Gül schwieg. Sie nickte nicht, sie schüttelte nicht den Kopf, sie hielt einfach den Mund.
– Komm mal her, sagte der Mann zu dem Gendarmen, der unschlüssig im Zimmer herumstand und nicht wußte, wo er als nächstes
suchen sollte.
|35| – Schau mal, sagte er dann zu Gül und zeigte auf das Gewehr, schau mal, hast du so etwas schon mal gesehen?
Er lachte und streichelte ihr über die Wange.

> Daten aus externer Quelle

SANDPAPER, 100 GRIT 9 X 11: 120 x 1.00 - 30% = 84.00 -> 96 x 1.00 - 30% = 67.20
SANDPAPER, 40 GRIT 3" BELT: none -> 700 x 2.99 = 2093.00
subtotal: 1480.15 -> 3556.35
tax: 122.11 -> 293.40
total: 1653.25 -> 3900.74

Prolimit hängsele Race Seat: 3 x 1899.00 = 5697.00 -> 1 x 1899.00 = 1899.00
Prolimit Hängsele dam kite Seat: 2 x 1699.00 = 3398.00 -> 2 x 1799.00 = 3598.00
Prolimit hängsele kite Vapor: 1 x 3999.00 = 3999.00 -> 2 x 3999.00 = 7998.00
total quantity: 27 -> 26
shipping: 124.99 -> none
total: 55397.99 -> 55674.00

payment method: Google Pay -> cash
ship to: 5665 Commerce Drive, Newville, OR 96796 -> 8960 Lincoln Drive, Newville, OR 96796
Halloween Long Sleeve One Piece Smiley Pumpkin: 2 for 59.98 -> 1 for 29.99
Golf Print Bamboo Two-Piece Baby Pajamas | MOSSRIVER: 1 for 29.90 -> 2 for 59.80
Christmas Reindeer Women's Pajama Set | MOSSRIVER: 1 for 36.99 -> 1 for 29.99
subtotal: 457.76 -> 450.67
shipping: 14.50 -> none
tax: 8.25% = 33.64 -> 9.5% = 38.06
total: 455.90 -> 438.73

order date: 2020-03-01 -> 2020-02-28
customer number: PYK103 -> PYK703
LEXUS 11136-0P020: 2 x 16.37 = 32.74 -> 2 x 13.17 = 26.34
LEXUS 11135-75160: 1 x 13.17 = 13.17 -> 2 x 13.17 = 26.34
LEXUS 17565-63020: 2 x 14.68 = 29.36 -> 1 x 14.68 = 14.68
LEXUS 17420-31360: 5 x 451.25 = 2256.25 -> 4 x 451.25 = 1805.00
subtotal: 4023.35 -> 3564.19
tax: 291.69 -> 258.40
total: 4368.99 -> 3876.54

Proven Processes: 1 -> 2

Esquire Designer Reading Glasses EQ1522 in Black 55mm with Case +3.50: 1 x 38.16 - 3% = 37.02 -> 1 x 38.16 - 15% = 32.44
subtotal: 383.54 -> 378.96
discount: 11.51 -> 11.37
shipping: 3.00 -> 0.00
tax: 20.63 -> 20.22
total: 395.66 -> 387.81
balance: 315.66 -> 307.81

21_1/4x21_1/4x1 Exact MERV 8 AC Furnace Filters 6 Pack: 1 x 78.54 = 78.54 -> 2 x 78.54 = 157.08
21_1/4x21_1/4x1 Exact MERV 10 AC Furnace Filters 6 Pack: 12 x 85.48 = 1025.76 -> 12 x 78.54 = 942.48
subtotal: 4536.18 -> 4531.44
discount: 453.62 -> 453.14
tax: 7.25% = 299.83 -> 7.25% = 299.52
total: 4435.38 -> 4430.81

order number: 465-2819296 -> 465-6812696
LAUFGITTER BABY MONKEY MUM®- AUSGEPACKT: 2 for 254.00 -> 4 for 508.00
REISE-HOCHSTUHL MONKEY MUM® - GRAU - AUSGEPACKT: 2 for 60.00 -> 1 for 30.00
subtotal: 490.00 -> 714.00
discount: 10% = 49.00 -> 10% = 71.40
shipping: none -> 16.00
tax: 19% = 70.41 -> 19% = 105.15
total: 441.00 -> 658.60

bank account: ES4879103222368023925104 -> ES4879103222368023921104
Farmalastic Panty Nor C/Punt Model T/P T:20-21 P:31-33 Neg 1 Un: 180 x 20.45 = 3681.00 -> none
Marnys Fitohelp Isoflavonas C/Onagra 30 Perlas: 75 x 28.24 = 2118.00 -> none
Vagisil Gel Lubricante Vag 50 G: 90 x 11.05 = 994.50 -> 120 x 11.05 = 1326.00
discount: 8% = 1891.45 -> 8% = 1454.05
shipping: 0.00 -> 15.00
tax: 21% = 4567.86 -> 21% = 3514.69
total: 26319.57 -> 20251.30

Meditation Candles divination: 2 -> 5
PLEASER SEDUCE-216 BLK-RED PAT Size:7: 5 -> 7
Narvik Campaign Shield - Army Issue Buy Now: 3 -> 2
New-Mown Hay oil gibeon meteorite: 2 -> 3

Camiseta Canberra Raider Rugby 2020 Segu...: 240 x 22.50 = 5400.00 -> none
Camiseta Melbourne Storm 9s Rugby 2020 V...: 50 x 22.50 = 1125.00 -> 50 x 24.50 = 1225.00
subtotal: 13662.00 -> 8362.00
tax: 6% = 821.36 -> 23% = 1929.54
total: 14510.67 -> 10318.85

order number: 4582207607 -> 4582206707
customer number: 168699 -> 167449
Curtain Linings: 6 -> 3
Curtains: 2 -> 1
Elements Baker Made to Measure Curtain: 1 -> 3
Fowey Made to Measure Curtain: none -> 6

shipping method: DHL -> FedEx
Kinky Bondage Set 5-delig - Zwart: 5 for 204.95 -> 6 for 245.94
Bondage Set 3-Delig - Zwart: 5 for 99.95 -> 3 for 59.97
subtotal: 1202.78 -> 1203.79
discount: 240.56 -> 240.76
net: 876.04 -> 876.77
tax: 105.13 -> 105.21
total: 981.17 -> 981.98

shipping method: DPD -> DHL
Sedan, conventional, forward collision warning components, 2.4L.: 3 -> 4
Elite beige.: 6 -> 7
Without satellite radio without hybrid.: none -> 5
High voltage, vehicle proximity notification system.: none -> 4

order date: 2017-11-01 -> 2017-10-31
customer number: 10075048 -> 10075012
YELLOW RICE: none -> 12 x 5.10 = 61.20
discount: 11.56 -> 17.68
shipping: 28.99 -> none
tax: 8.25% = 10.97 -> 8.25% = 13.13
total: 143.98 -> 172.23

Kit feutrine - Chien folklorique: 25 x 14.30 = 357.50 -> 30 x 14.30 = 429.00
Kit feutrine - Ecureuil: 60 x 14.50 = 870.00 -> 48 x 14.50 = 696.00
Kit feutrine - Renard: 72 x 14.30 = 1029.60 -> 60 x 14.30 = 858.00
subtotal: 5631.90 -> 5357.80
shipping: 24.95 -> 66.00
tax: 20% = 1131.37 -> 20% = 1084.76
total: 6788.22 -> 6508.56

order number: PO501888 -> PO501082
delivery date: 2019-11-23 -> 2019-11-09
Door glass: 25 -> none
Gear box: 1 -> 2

– Du brauchst keine Angst zu haben, Gül.
Gül hatte keine Angst, sie fühlte sich nicht mal sonderlich unwohl auf dem Schoß dieses fremden Mannes. Sie schwieg einfach
nur.
– Du hast doch schon mal ein Gewehr gesehen, nicht wahr? Fast jeder Mann hat ja ein Gewehr. Das ist ganz normal, nicht wahr?
Dein Vater hat doch bestimmt auch eins, oder?
Fatma kam mit einem Tablett herein, sie bot erst dem Kommandanten eine Tasse Kaffee an, dann seinen beiden Gehilfen, die den
Kaffee zwar annahmen, ihn aber abstellten, ohne einen Schluck getrunken zu haben. Zunächst wollten sie noch den letzten Raum,
das Schlafzimmer, durchsuchen, in dem seit einigen Wochen das schmiedeeiserne Bett wieder stand.
Als letzter nahm Timur seine Tasse entgegen. Seine Hände zitterten nicht. Selbst wenn Gül sagte, daß ihr Vater ein Gewehr
hatte – was würde es schon ändern, wenn sie keines fanden?
– Einer sieht im Stall nach, rief der Kommandant ins Schlafzimmer hinüber und wandte sich dann wieder an Gül.